DIRECTIONS →
Please copy every line from the following entries in which the word "text" appears.

-.-.-

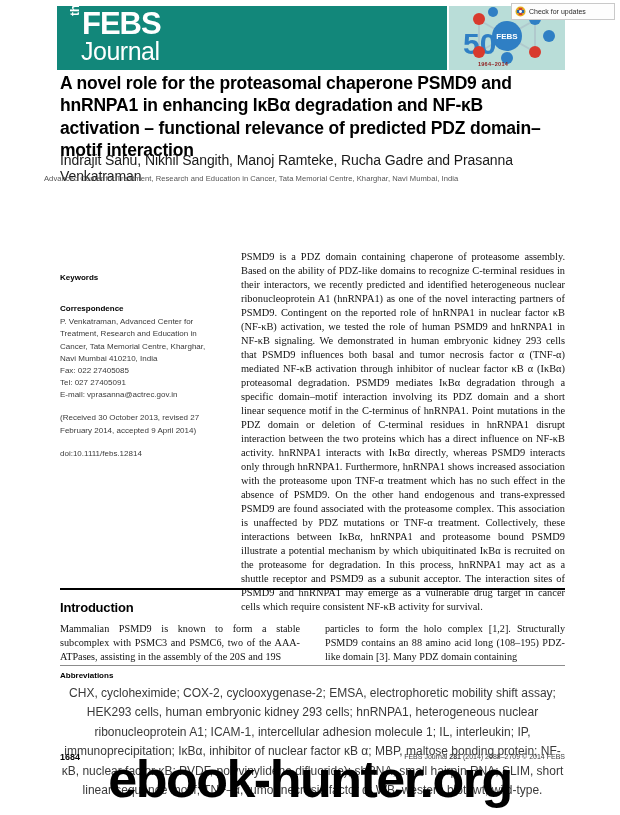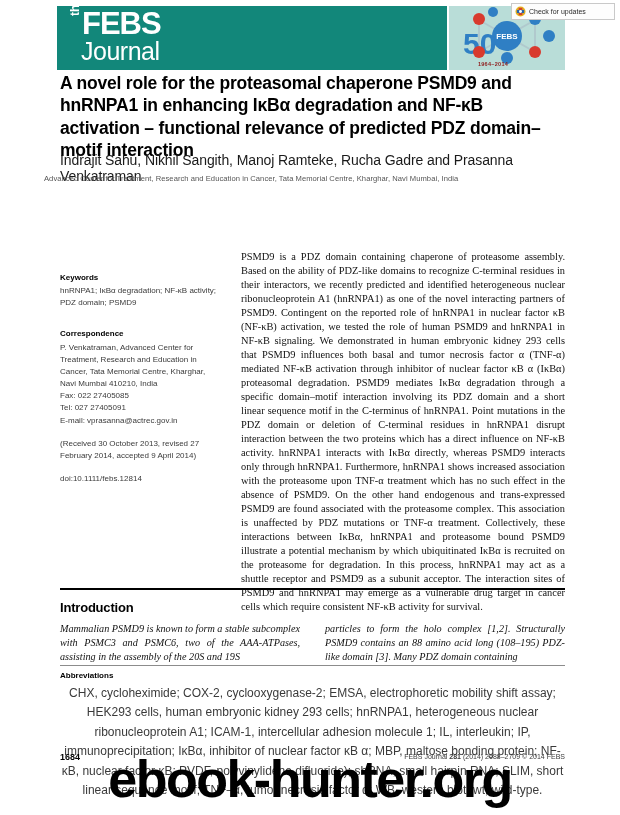--- a/index.html
+++ b/index.html
@@ -186,21 +186,21 @@
     left: 60px; top: 622px;
     width: 505px;
     display: flex;
     gap: 25px;
     font-family: "Liberation Serif", serif;
     font-size: 10.2px;
     line-height: 1.35;
     text-align: justify;
     color: #111;
   }
-  .intro-col { width: 240px; font-style: italic; }
+  .intro-col { width: 240px; }
 
   
   .rule-abbr {
     position: absolute;
     left: 60px; top: 665px;
     width: 505px;
     height: 0.6px;
     background: #8c8c8c;
   }
   .abbr-head {
@@ -295,21 +295,20 @@
     <span class="cfu-text">Check for updates</span>
   </div>
 
   <div class="title">A novel role for the proteasomal chaperone PSMD9 and hnRNPA1 in enhancing IκBα degradation and NF-κB activation – functional relevance of predicted PDZ domain–motif interaction</div>
   <div class="authors">Indrajit Sahu, Nikhil Sangith, Manoj Ramteke, Rucha Gadre and Prasanna Venkatraman</div>
   <div class="affiliation">Advanced Center for Treatment, Research and Education in Cancer, Tata Memorial Centre, Kharghar, Navi Mumbai, India</div>
 
   <div class="sidebar">
     <div class="sb-block">
       <div class="sb-head">Keywords</div>
-      <div class="sb-line">hnRNPA1; IκBα degradation; NF-κB activity; PDZ domain; PSMD9</div>
     </div>
 
     <div class="sb-block">
       <div class="sb-head">Correspondence</div>
       <div class="sb-line">P. Venkatraman, Advanced Center for Treatment, Research and Education in Cancer, Tata Memorial Centre, Kharghar, Navi Mumbai 410210, India</div>
       <div class="sb-line">Fax: 022 27405085</div>
       <div class="sb-line">Tel: 027 27405091</div>
       <div class="sb-line">E-mail: vprasanna@actrec.gov.in</div>
     </div>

-.-.-

EXERCISE RESULT →
     text-align: justify;
     <span class="cfu-text">Check for updates</span>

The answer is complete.